Hadoop, MapReduce and processing large Twitter datasets for fun and profit

This fall I just enrolled back to complete my PhD at the School of Journalism and Mass Communications (SJMC) at the University of Wisconsin-Madison. As part of my activities, I’ve been attending the sessions of the Social Media and Democracy research group at SJMC, a great collaborative effort to further research in Social Media and how it’s used in political communications.

As part of a series of upcoming research projects on a HUGE Twitter dataset collected SMAD  during the US 2012 presidential election, we’ve been brushing up on Python, Hadoop and MapReduce. I’m very excited about this opportunity, as big data analysis seems to be coming of age and gaining traction on in several areas of communication research.

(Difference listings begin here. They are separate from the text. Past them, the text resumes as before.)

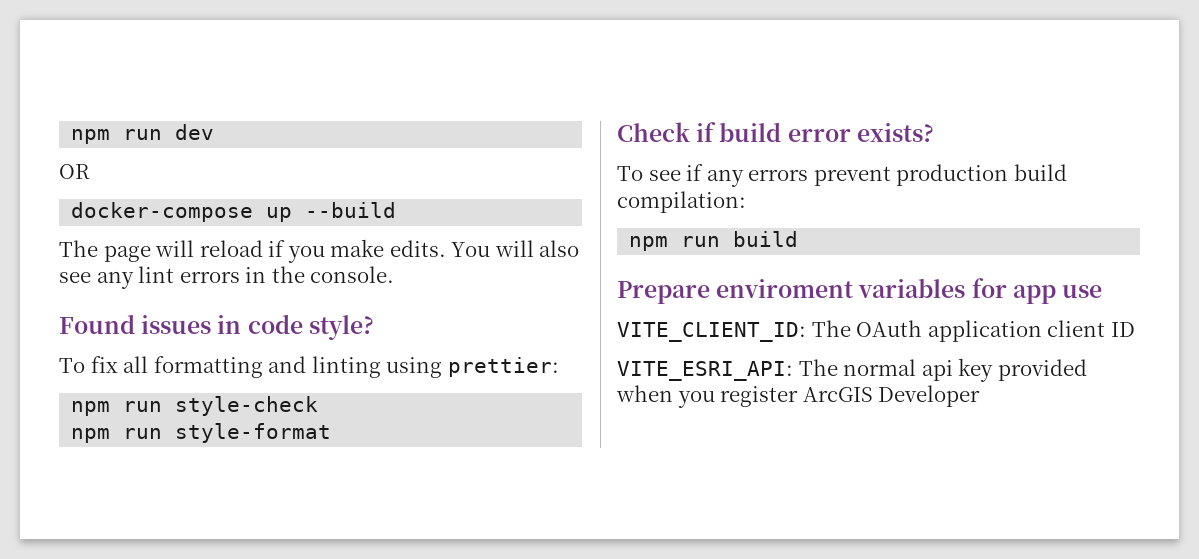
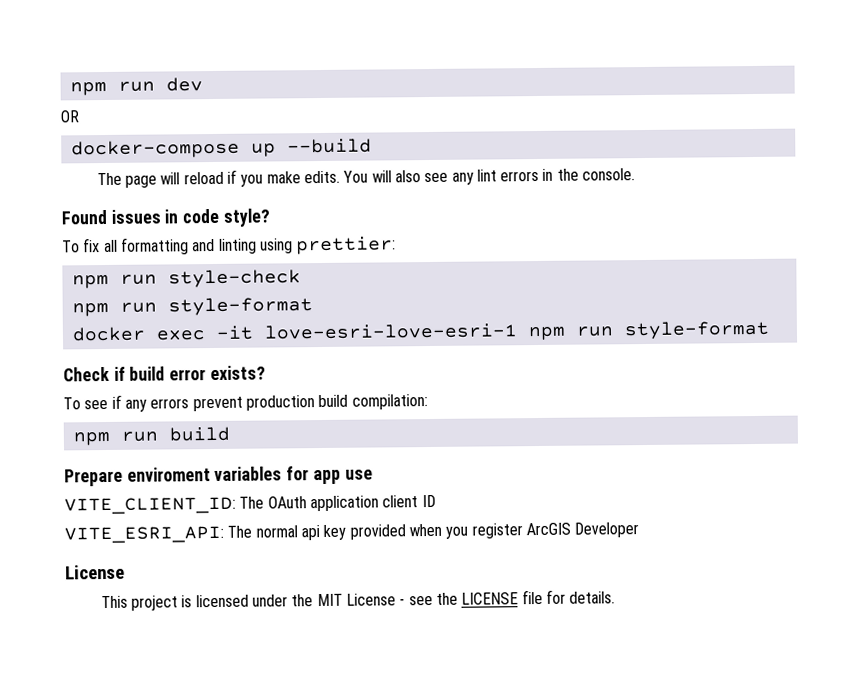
+ docker exec -it love-esri-love-esri-1 npm run style-format
  VITE_ESRI_API: The normal api key provided when you register ArcGIS Developer
+ License
+ This project is licensed under the MIT License - see the LICENSE file for details.

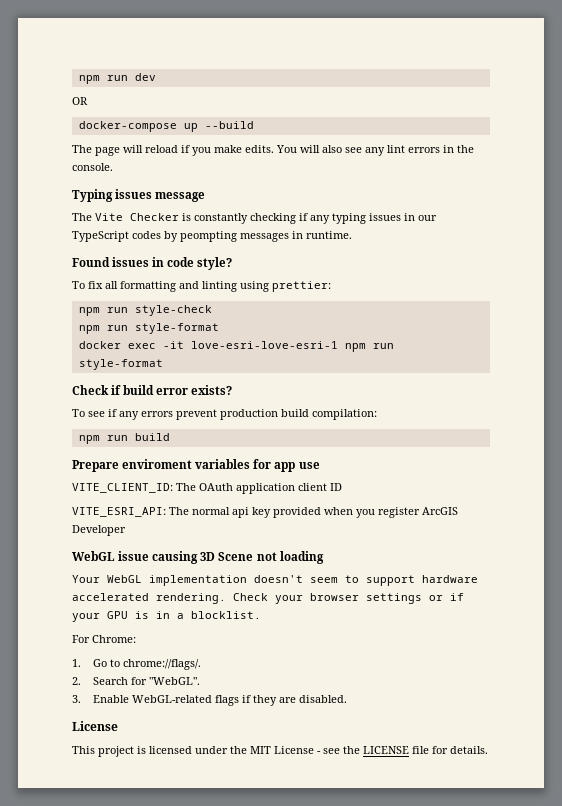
+ Typing issues message
+ The Vite Checker is constantly checking if any typing issues in our TypeScript codes by peompting messages in runtime.
+ WebGL issue causing 3D Scene not loading
+ Your WebGL implementation doesn't seem to support hardware accelerated rendering. Check your browser settings or if your GPU is in a blocklist.
+ For Chrome:
+ 1. Go to chrome://flags/.
+ 2. Search for "WebGL".
+ 3. Enable WebGL-related flags if they are disabled.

Getting started with Hadoop and MapReduce

As part of our training, Alex Hanna, a sociology PhD student at UW-Madison, put together an excellent series of workshops on Twitter (or, as he’s aptly named them,  “Tworkshops“) to get the whole SMAD team started in the art of big data analysis. It’s an excellent reference for beginners, so if you are interested in analyzing Twitter data, this is definitely for you:

Thanks to Alex for all his time and effort. This is all incredibly cool, and I’m looking forward to continue exploring our dataset and learning more about Hadoop and MapReduce!